▶ Problem to solve
Pull out every line from the listing that has the word "srow".

== == ==

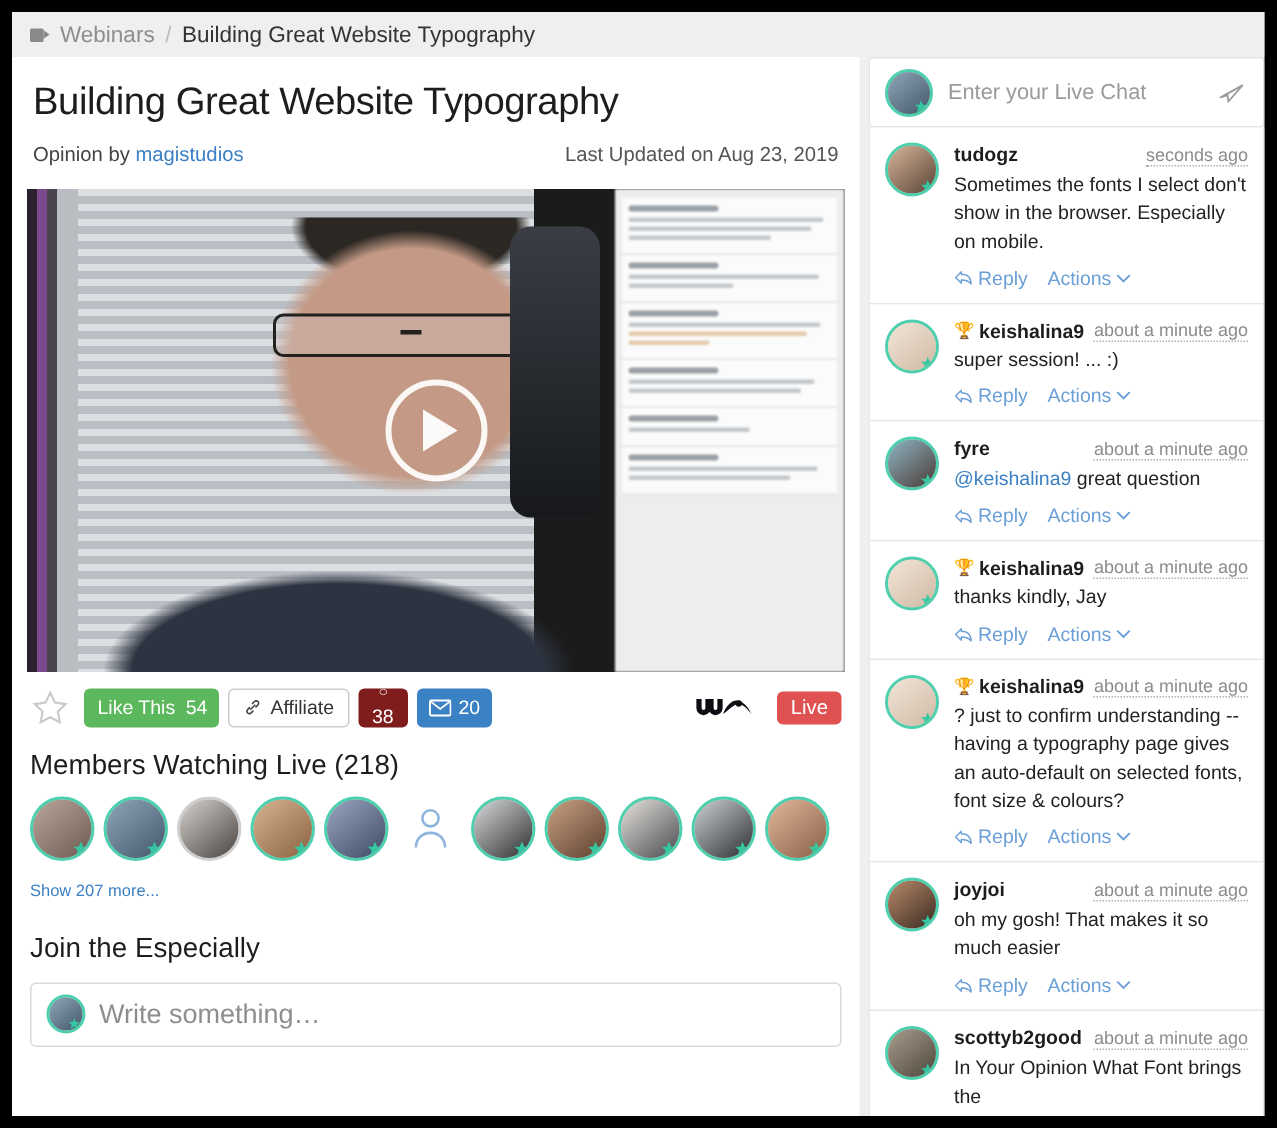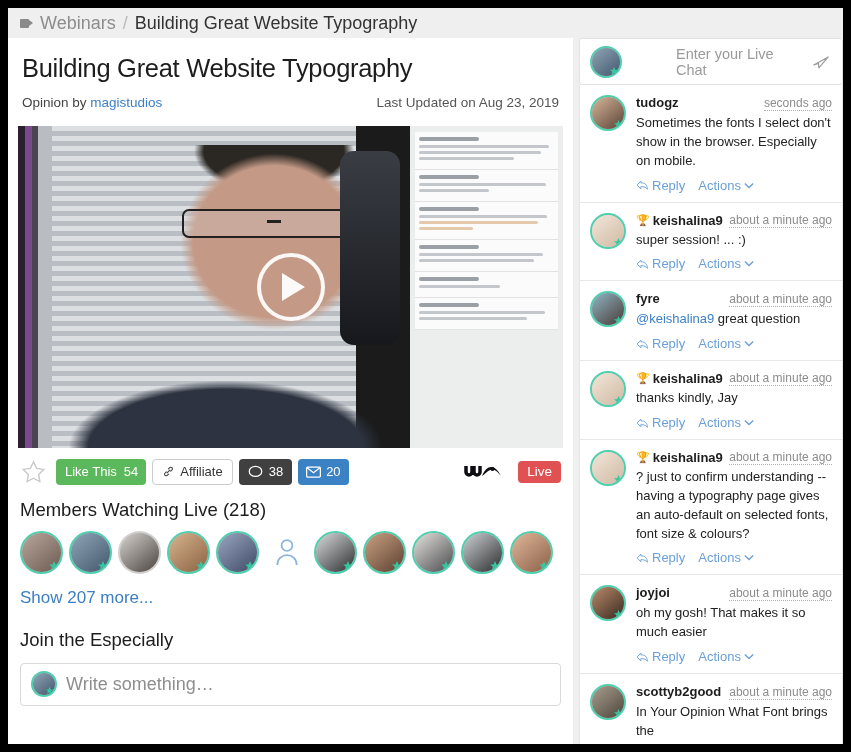--- a/index.html
+++ b/index.html
@@ -13,21 +13,21 @@
   .frame {
     position:absolute; left:8px; top:8px;
     width:835px; height:736px;
     background:#efefef;
     overflow:hidden;
   }
   
   .breadcrumb {
     height:30px; background:#efefef;
     display:flex; align-items:center; gap:7px;
-    padding:0 12px; font-size:18px; color:#888;
+    padding:0 12px; font-size:15px; color:#888;
   }
   .bc-cam { display:inline-block; width:13px; height:9px; position:relative; }
   .bc-cam::before{content:""; position:absolute; left:0; top:0; width:9px; height:9px; background:#8a8a8a; border-radius:1px;}
   .bc-cam::after{content:""; position:absolute; left:9px; top:1.5px; border-style:solid; border-width:3px 0 3px 4px; border-color:transparent transparent transparent #8a8a8a;}
   .bc-link { color:#8d8d8d; }
   .bc-sep { color:#bbb; }
   .bc-current { color:#333; }
 
   
   .cols { display:flex; height:706px; gap:6px; padding:0 0 0 0; }
@@ -87,47 +87,47 @@
     border-color:transparent transparent transparent rgba(255,255,255,.95);}
 
   
   .actions { display:flex; align-items:center; padding:11px 12px 0 12px; }
   .star { width:27px; height:26px; margin-right:9px; flex:none; }
   .btn { height:26px; display:inline-flex; align-items:center; border-radius:4px;
     font-size:13px; margin-right:6px; white-space:nowrap; cursor:pointer;}
   .btn-like { background:#5cb85c; color:#fff; padding:0 0 0 9px; }
   .btn-like .cnt { padding:0 8px 0 7px; }
   .btn-aff { background:#fff; color:#333; border:1px solid #ccc; padding:0 9px; gap:5px;align-items:center; }
-  .btn-cmt { background:#404040; color:#fff; padding:0 9px; gap:6px; }
+  .btn-cmt { background:#7f1d1d; color:#fff; padding:0 9px; gap:6px;flex-direction:column; }
   .btn-msg { background:#3b82c4; color:#fff; padding:0 8px; gap:5px; }
   .spacer { flex:1; }
   .walogo { margin-right:8px; }
   .live { background:#e05252; color:#fff; font-size:13.5px; padding:3px 9px 4px 9px; border-radius:4px;}
 
   
   .sec-title { font-size:18.5px; color:#1d1d1d; padding:14px 12px 0 12px; font-weight:normal;}
   .avatars { display:flex; align-items:center; gap:6px; padding:10px 12px 0 12px;}
   .av { position:relative; width:43px; height:43px; border-radius:50%; flex:none;
         border:2.5px solid #4ecfae; overflow:hidden; background:#cfcfcf;}
   .av.nobd { border-color:transparent; }
   .av .ph { position:absolute; inset:0; }
   .av-star { position:absolute; right:1px; bottom:0px; width:12px; height:12px; z-index:3;}
   .av-ghost { width:43px; height:43px; flex:none; display:flex; align-items:center; justify-content:center;}
-  .showmore { color:#3b7fc4; font-size:17px; padding:14px 12px 0 12px; cursor:pointer;}
+  .showmore { color:#3b7fc4; font-size:11px; padding:14px 12px 0 12px; cursor:pointer;}
   .join { font-size:18.5px; color:#1d1d1d; padding:21px 12px 0 12px;}
   .write { margin:12px 12px 0 12px; height:43px; border:1px solid #d9d9d9; border-radius:4px;
            display:flex; align-items:center; gap:9px; padding:0 10px;}
   .write .ph-txt { color:#8e8e8e; font-size:18px; }
 
   
   .chat-input-card {
     background:#fff; border:1px solid #e3e3e3; border-radius:3px;
     height:47px; display:flex; align-items:center; gap:10px; padding:0 12px 0 10px;
   }
-  .chat-ph { color:#9a9a9a; font-size:14.5px; flex:1;margin-left:44px; }
+  .chat-ph { color:#9a9a9a; font-size:14.5px; flex:1; }
   .msg {
     background:#fff; border:1px solid #e6e6e6; border-top:none;
     padding:10px 10px 9px 10px; display:flex; gap:10px;
   }
   .msg:first-of-type { border-top:1px solid #e6e6e6; }
   .msg-av { width:36px; height:36px; flex:none; position:relative;
             border-radius:50%; border:2px solid #4ecfae; overflow:hidden; background:#ccc;}
   .msg-body { flex:1; min-width:0; }
   .msg-top { display:flex; align-items:baseline; justify-content:space-between; gap:6px; }
   .msg-user { font-size:13px; font-weight:bold; color:#1d1d1d; display:flex; align-items:center; gap:3px;}

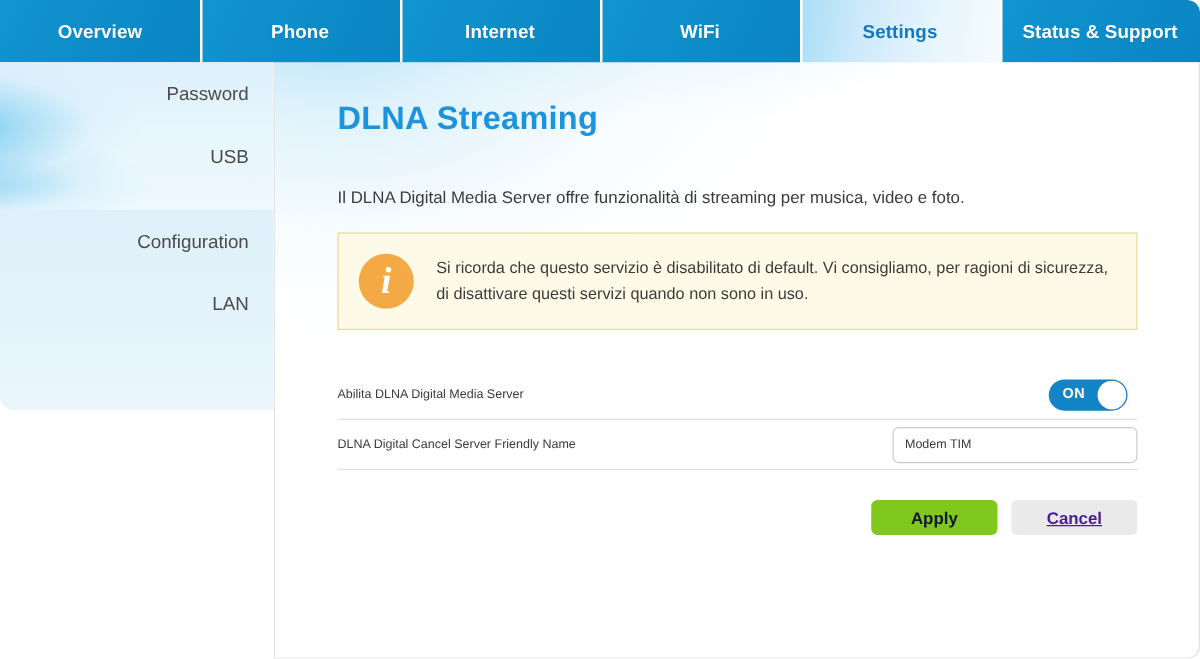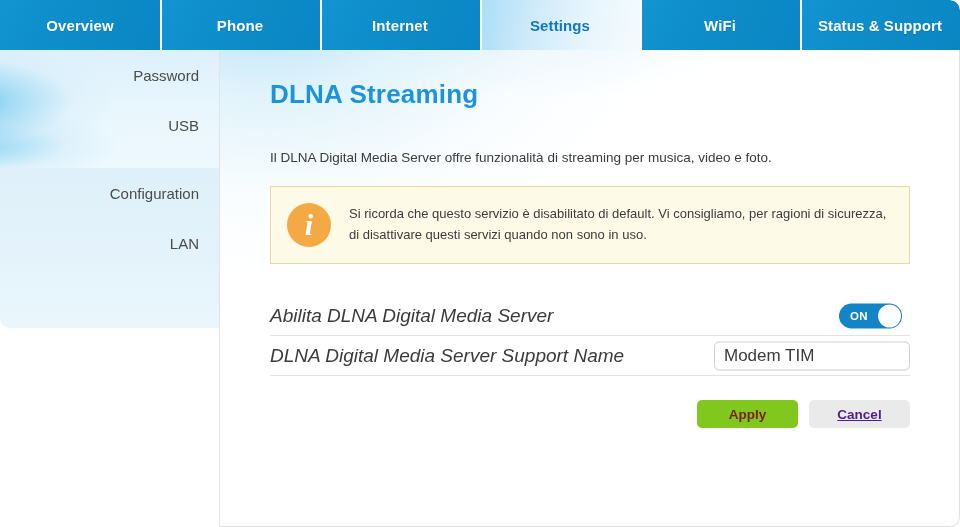--- a/index.html
+++ b/index.html
@@ -195,24 +195,23 @@
     left: 50px;
     width: 640px;
     height: 40px;
     border-bottom: 1px solid #e2e2e2;
     display: flex;
     align-items: center;
   }
   #row-enable { top: 246px; }
   #row-name   { top: 286px; }
   .srow-label {
-    font-size: 19px;
+    font-size: 10px;
     color: #3b3b3b;
     flex: 1 1 auto;
-    font-style: italic;
   }
 
   
   #toggle {
     position: absolute;
     right: 8px;
     top: 50%;
     transform: translateY(-50%);
     width: 63px; height: 25px;
     border-radius: 13px;
@@ -243,21 +242,21 @@
   #name-input {
     position: absolute;
     right: 0;
     top: 50%;
     transform: translateY(-50%);
     width: 196px; height: 29px;
     border: 1px solid #cccccc;
     border-radius: 5px;
     background: #ffffff;
     font-family: "Liberation Sans", sans-serif;
-    font-size: 17px;
+    font-size: 10px;
     color: #3b3b3b;
     padding: 0 9px;
     outline: none;
   }
 
   
   #btn-bar {
     position: absolute;
     left: 50px; top: 350px;
     width: 640px;
@@ -269,43 +268,43 @@
     height: 28px;
     min-width: 101px;
     border: none;
     border-radius: 5px;
     font-family: "Liberation Sans", sans-serif;
     font-size: 13.5px;
     font-weight: bold;
     cursor: pointer;
     padding: 0 14px;
   }
-  #btn-apply { background: #80c81e; color: #7f1d1d; }
+  #btn-apply { background: #80c81e; color: #0f172a; }
   #btn-cancel { background: #eaeaea; color: #4c1d95; text-decoration: underline; }
 </style>
 </head>
 <body>
 
 <div id="app">
 
   <nav id="topnav">
     <div class="nav-tab">
       <span>Overview</span>
     </div>
     <div class="nav-tab">
       <span>Phone</span>
     </div>
     <div class="nav-tab">
       <span>Internet</span>
     </div>
+    <div class="nav-tab">
+      <span>WiFi</span>
+    </div>
     <div class="nav-tab active">
       <span>Settings</span>
-    </div>
-    <div class="nav-tab">
-      <span>WiFi</span>
     </div>
     <div class="nav-tab last">
       <span>Status &amp; Support</span>
     </div>
   </nav>
 
   <aside id="sidebar">
 
     <div class="side-section tinted-top">
       <div class="side-item">
@@ -341,21 +340,21 @@
 
     <div class="srow" id="row-enable">
       <span class="srow-label">Abilita DLNA Digital Media Server</span>
       <div id="toggle">
         <span id="toggle-label">ON</span>
         <span id="toggle-knob"></span>
       </div>
     </div>
 
     <div class="srow" id="row-name">
-      <span class="srow-label">DLNA Digital Media Server Support Name</span>
+      <span class="srow-label">DLNA Digital Cancel Server Friendly Name</span>
       <input id="name-input" type="text" value="Modem TIM" style="">
     </div>
 
     <div id="btn-bar">
       <button class="btn" id="btn-apply">Apply</button>
       <button class="btn" id="btn-cancel">Cancel</button>
     </div>
 
   </main>
 </div>

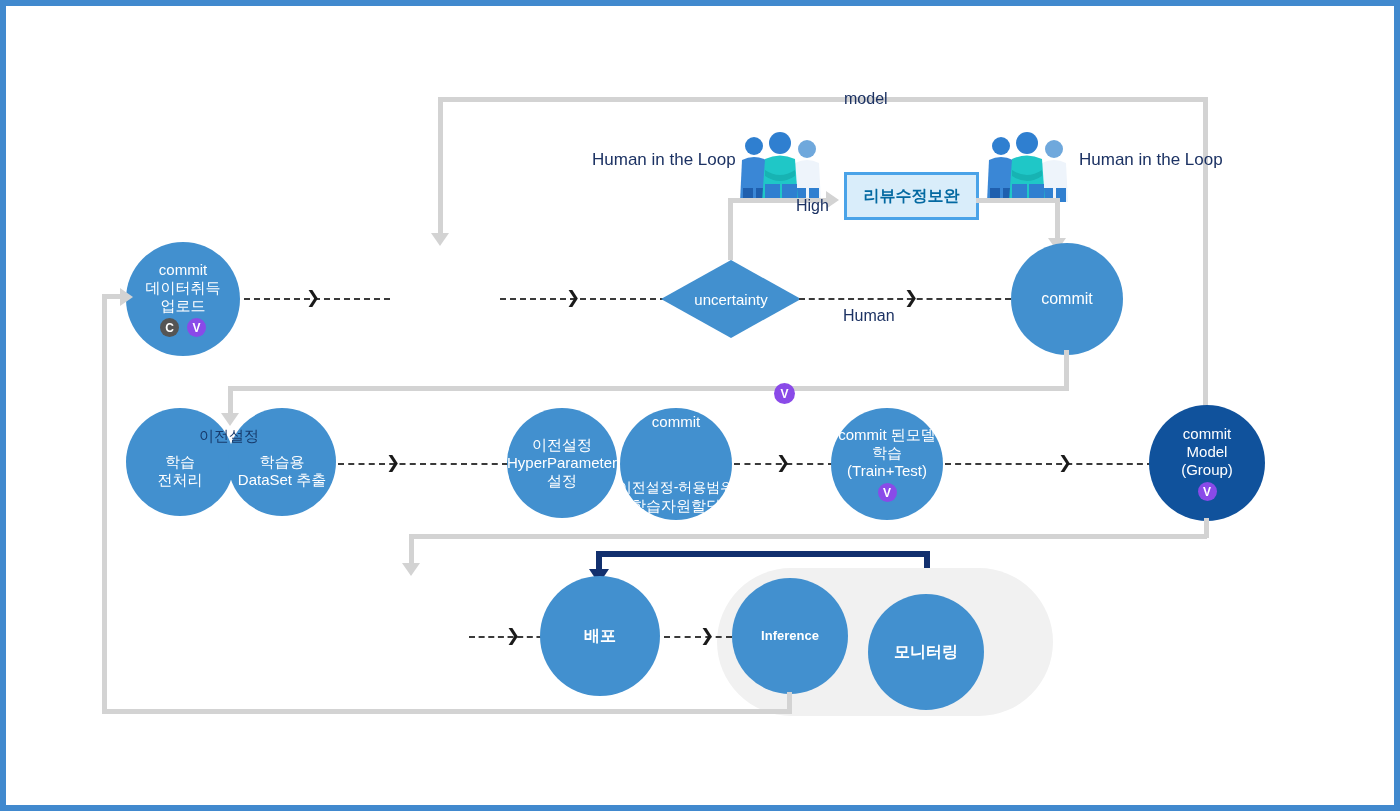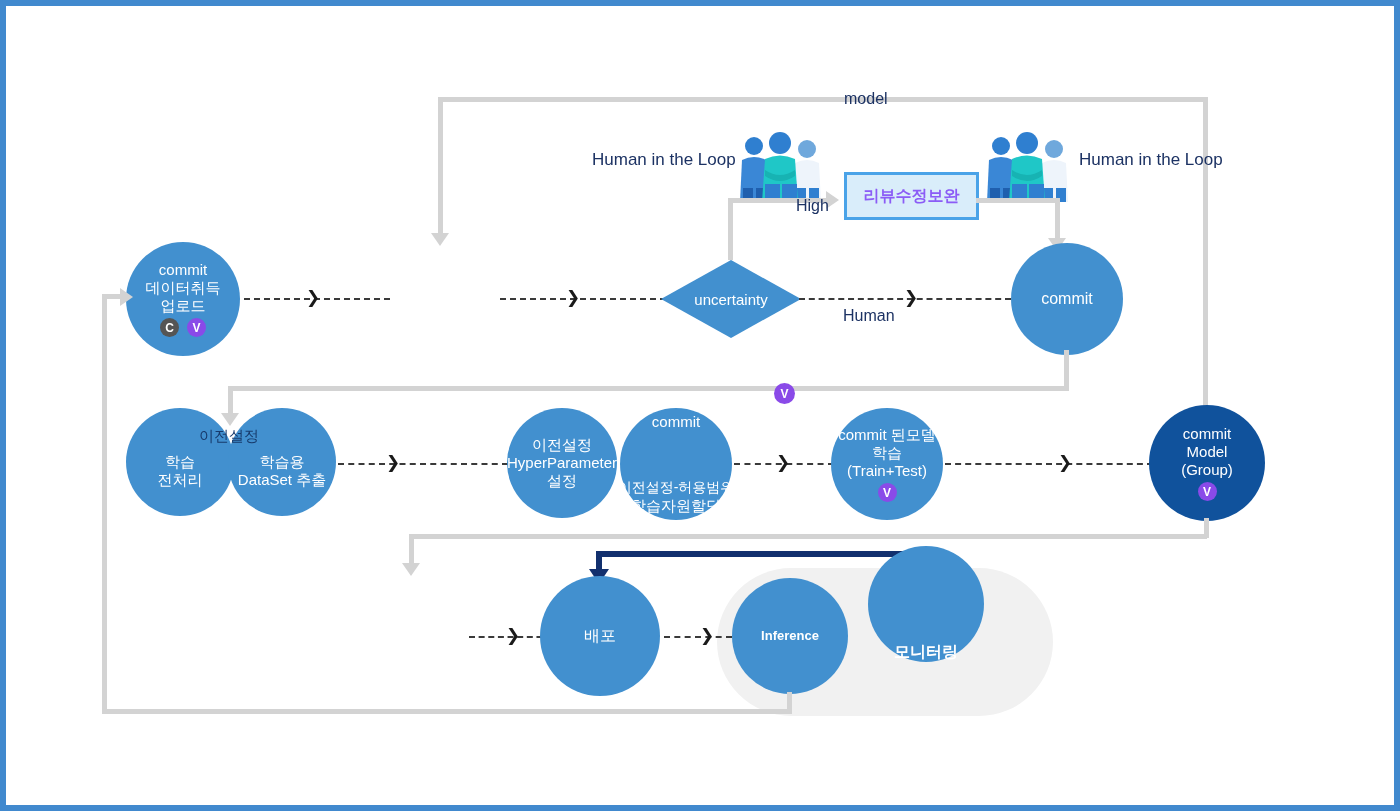--- a/index.html
+++ b/index.html
@@ -54,21 +54,21 @@
   }
   
   .reviewbox {
     position: absolute;
     box-sizing: border-box;
     display: flex;
     align-items: center;
     justify-content: center;
     background: #d9edfa;
     border: 3px solid #4aa3e8;
-    color: #8b5cf6;
+    color: #0369a1;
     font-weight: bold;
   }
   
   .label {
     position: absolute;
     color: #1c3263;
     white-space: nowrap;
   }
   
   .badge {
@@ -311,32 +311,32 @@
   <div class="ah navy-down" style="left:583px; top:563px;"></div>
   <div class="ln navy v" style="left:918px; top:545px; height:22px;"></div>
   <div class="ah navy-down" style="left:911px; top:563px;"></div>
 
   <div class="pill" style="left:711px; top:562px; width:336px; height:148px;"></div>
 
 
   <div class="dash" style="left:463px; top:630px; width:112px;"></div>
   <div class="chev" style="left:500px; top:621px;">❯</div>
 
-  <div class="node circle" style="left:534px; top:570px; width:120px; height:120px; font-size:16px; font-weight:normal;">
+  <div class="node circle" style="left:534px; top:570px; width:120px; height:120px; font-size:16px; font-weight:bold;">
     <span>배포</span>
   </div>
 
   <div class="dash" style="left:658px; top:630px; width:68px;"></div>
   <div class="chev" style="left:694px; top:621px;">❯</div>
 
   <div class="node circle" style="left:726px; top:572px; width:116px; height:116px; font-size:13px; font-weight:bold;">
     <span>Inference</span>
   </div>
 
-  <div class="node circle" style="left:862px; top:540px; width:116px; height:116px; font-size:16px; font-weight:bold;justify-content:flex-end;">
+  <div class="node circle" style="left:862px; top:588px; width:116px; height:116px; font-size:16px; font-weight:bold;">
     <span>모니터링</span>
   </div>
 
   <div class="ln v" style="left:781px; top:686px; height:22px;"></div>
   <div class="ln h" style="left:96px; top:703px; width:690px;"></div>
   <div class="ln v" style="left:96px; top:288px; height:415px;"></div>
   <div class="ln h" style="left:96px; top:288px; width:22px;"></div>
   <div class="ah right" style="left:114px; top:282px;"></div>
 
 </div>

== == ==

▶ Task output
   .srow-label {
     <div class="srow" id="row-enable">
       <span class="srow-label">Abilita DLNA Digital Media Server</span>
     <div class="srow" id="row-name">
-      <span class="srow-label">DLNA Digital Media Server Support Name</span>
+      <span class="srow-label">DLNA Digital Cancel Server Friendly Name</span>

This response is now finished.